September Patch Tuesday 2019
September marks the second month in a row with a relatively light set of updates, but that doesn’t mean the threat of attack has gone down. In fact, there have been an escalating number of recent ransomware attacks in the public sector. With the slowdown in patch activity and ransomware back in the news, it’s a good time to take a look at the rest of your IT operations program, especially your cyber-attack and disaster recovery plan. Before we dig into those topics, let’s review this month’s Patch Tuesday updates.
Microsoft resolved a total of 79 unique CVEs this month. Among the vulnerabilities were three publicly disclosed CVEs. Public Disclosed is an indicator of risk that can be used to better prioritize remediation of vulnerabilities. In this case details of the three vulnerabilities have been made public giving threat actors a head start on engineering an exploit.
Microsoft continues to adjust their software update process, releasing service stack updates for all operating systems this month. Usually these release for one or a couple of Windows editions, so for all Windows OSs to be impacted by this one is a bit out of the ordinary. A couple of things to note about servicing stack updates. They are rated as Critical but are not resolving security vulnerabilities. They are also not part of the cumulative update chain. Servicing stack updates are a separate update that needs to be installed outside of the normal cumulative or security-only bundle. This is a critical update to Microsoft’s update system within the OS. This means some changes are coming down the line and there will be a point where you cannot apply the Windows updates on the system if the servicing stack update is not applied. The shortest we have seen from availability to enforcement is two months. Our guidance is to begin testing as soon as possible and plan to have these in place before November to be on the safe side. Before October would be best case on the off-chance Microsoft enforces these changes sooner.
For September Microsoft provided the usual set of operating system and application security updates. In the pre-Windows 10 operating systems we see as many at 37 CVEs addressed, and 57 CVEs for the latest Windows 10 updates. A critical update addressing seven CVEs was released for all versions of Sharepoint server, so pay close attention to that one. There are important updates for Office and Exchange server. In keeping with their usual bi-monthly release cadence, Microsoft also issued updates for .NET. However, these updates were for 2012 and newer versions of operating systems.
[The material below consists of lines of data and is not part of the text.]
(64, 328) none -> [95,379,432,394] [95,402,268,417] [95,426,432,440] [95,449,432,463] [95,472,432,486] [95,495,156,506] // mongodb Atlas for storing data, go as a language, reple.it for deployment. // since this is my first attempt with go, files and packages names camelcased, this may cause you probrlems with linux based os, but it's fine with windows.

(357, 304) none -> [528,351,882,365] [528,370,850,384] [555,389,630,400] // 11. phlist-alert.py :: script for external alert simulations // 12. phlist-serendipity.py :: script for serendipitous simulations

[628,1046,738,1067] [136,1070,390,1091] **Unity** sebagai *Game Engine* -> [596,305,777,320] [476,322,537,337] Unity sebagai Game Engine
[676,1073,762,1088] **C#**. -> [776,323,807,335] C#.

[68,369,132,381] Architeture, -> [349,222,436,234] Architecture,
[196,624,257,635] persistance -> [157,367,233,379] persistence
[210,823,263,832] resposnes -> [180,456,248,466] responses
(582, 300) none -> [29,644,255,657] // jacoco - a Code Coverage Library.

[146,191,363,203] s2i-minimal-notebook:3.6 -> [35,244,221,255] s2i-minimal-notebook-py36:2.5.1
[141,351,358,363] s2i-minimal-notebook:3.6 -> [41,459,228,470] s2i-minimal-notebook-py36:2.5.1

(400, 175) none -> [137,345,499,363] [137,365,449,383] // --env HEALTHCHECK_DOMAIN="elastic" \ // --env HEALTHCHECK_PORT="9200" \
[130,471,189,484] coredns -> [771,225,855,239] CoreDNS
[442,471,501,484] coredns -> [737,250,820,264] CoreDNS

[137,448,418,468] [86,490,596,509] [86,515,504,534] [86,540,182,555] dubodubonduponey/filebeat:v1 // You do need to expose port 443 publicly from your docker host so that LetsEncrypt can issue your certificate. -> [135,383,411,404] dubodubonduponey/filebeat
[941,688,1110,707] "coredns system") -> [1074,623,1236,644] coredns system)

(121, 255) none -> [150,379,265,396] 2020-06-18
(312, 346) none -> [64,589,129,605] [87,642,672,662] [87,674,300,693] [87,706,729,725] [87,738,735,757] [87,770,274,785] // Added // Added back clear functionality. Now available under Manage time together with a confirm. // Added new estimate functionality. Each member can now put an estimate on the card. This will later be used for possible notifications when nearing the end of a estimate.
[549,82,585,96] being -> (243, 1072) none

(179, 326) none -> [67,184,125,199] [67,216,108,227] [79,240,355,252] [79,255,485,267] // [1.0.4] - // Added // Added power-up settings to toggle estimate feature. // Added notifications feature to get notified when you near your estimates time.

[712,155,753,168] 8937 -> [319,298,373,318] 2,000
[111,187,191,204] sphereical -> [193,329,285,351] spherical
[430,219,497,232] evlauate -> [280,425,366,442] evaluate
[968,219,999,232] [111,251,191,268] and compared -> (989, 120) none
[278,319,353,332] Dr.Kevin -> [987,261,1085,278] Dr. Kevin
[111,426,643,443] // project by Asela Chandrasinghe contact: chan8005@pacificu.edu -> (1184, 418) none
In wrapping up this month we want to draw attention to some continuing ransomware trends.
Hardly a month has gone by this year without a report of ransomware attacks against state and local government systems. Ivanti CISO, Phil Richards, wrote a blog that provides an overview of many of these attacks, and shared his insight on some dangerous trends. According to Phil, “Criminals are demanding higher ransoms of these government entities. They are targeting victims specifically, striking with greater precision and timing, and demanding large sums as ransom.” Of particular interest was an attack against several public school systems in the State of Louisiana. For the first time, a cyber-attack is being treated more like a natural disaster with cybersecurity experts pulled in from multiple state agencies plus Louisiana State University.
What is the state of your disaster preparedness plan (no pun intended)? Every month I talk about the importance of patching and remediating vulnerabilities, but the harsh reality is that sometimes these actions are not enough or not in time. Are you ready to respond to a cyber-attack? Do you have detection, isolation, and containment resources identified? Once you have the attack under control do you have the recovery process identified, including system restore/reimage and secure data backups to bring everything back online? And finally, make sure you include steps to handle legal and public relations issues. It is very important that everyone involved knows how information is to be shared both inside and outside your organization.